╭─ Input

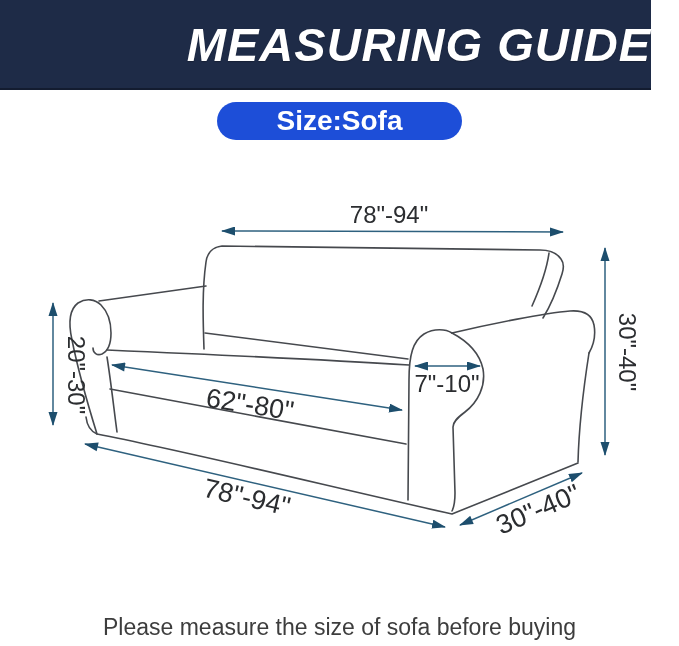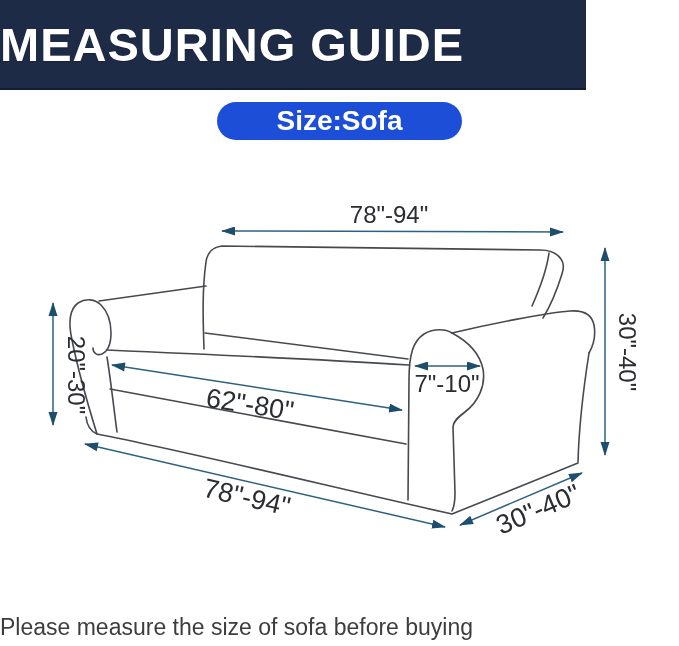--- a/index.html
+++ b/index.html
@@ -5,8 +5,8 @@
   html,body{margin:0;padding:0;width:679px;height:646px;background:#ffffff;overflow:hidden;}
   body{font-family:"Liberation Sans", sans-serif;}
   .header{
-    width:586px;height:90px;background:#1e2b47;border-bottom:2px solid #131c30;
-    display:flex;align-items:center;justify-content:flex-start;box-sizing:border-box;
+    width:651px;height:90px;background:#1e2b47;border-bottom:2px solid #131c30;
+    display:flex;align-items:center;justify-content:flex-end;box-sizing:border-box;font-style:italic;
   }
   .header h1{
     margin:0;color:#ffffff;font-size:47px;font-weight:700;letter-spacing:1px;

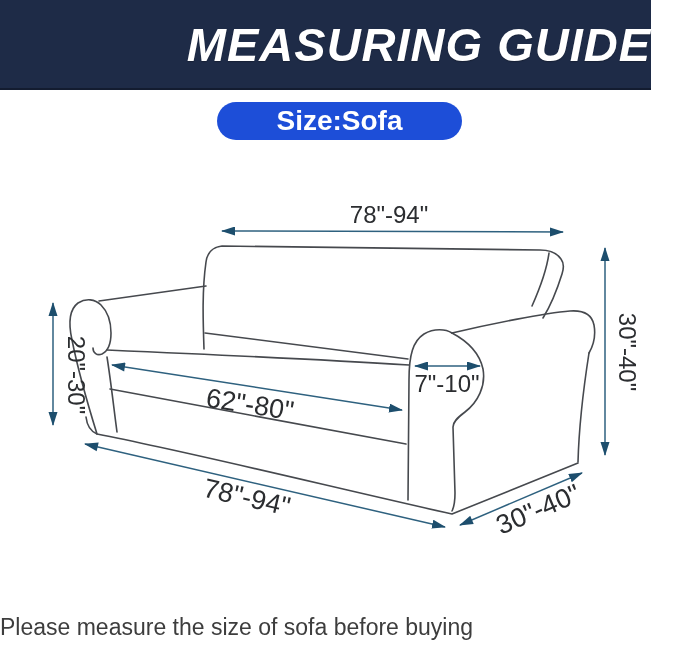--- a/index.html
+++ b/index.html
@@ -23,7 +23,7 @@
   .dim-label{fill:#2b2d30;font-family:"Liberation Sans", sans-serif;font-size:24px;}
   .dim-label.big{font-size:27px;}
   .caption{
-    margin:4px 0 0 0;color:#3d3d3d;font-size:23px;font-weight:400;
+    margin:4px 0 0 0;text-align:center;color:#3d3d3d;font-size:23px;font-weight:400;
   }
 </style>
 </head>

╰─
╭─ Input

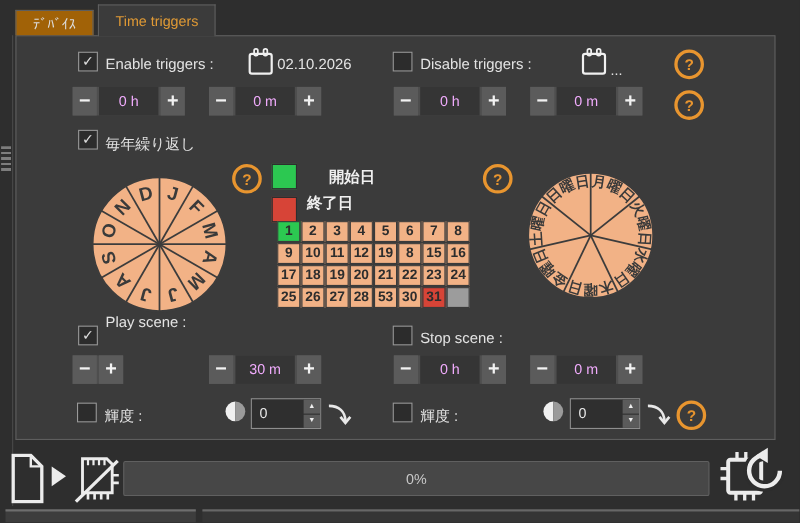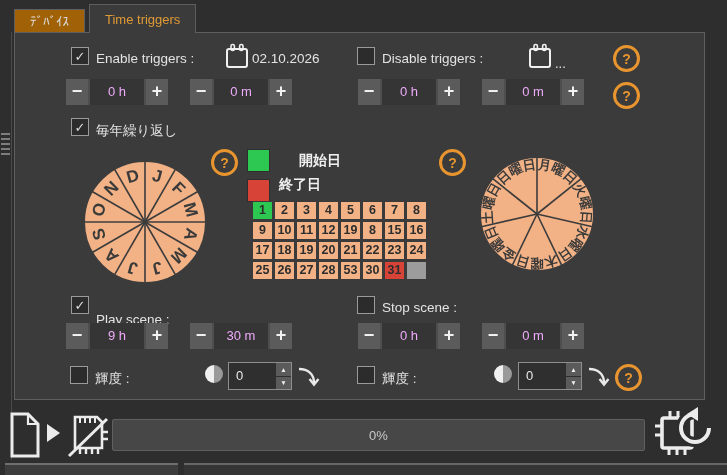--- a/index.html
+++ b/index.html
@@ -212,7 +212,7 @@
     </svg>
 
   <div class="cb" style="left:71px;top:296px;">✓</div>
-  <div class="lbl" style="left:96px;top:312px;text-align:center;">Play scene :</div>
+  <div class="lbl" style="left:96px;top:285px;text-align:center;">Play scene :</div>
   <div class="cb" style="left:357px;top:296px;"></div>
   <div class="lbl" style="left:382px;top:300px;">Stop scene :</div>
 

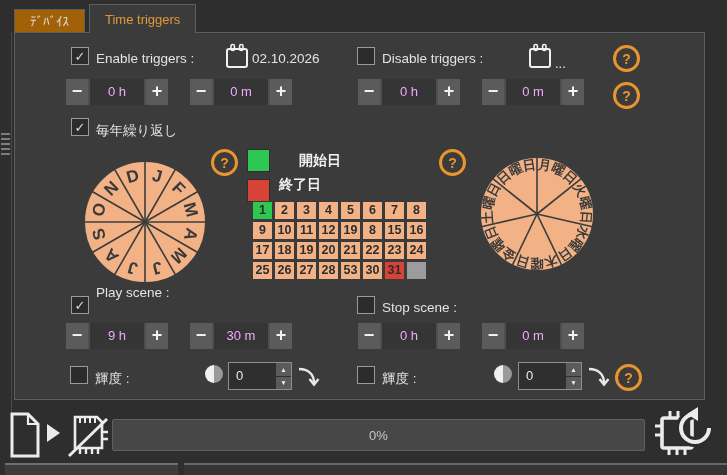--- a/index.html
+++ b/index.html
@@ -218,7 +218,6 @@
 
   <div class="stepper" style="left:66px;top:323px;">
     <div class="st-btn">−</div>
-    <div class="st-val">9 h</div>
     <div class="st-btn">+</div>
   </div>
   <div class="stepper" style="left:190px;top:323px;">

╰─
╭─ Input

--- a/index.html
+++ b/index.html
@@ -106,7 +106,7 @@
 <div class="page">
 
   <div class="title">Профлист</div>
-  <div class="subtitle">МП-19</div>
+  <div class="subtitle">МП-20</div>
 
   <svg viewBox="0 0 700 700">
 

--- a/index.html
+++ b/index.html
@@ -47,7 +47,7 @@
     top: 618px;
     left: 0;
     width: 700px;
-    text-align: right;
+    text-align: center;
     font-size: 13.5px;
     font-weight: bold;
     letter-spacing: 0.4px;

╰─

-- The problem --
In the entries above, identify every line with the word "weight". Copy those lines.

-- Response to the exercise --
     margin:0;color:#ffffff;font-size:47px;font-weight:700;letter-spacing:1px;
-    margin:4px 0 0 0;color:#3d3d3d;font-size:23px;font-weight:400;
+    margin:4px 0 0 0;text-align:center;color:#3d3d3d;font-size:23px;font-weight:400;
     font-weight: bold;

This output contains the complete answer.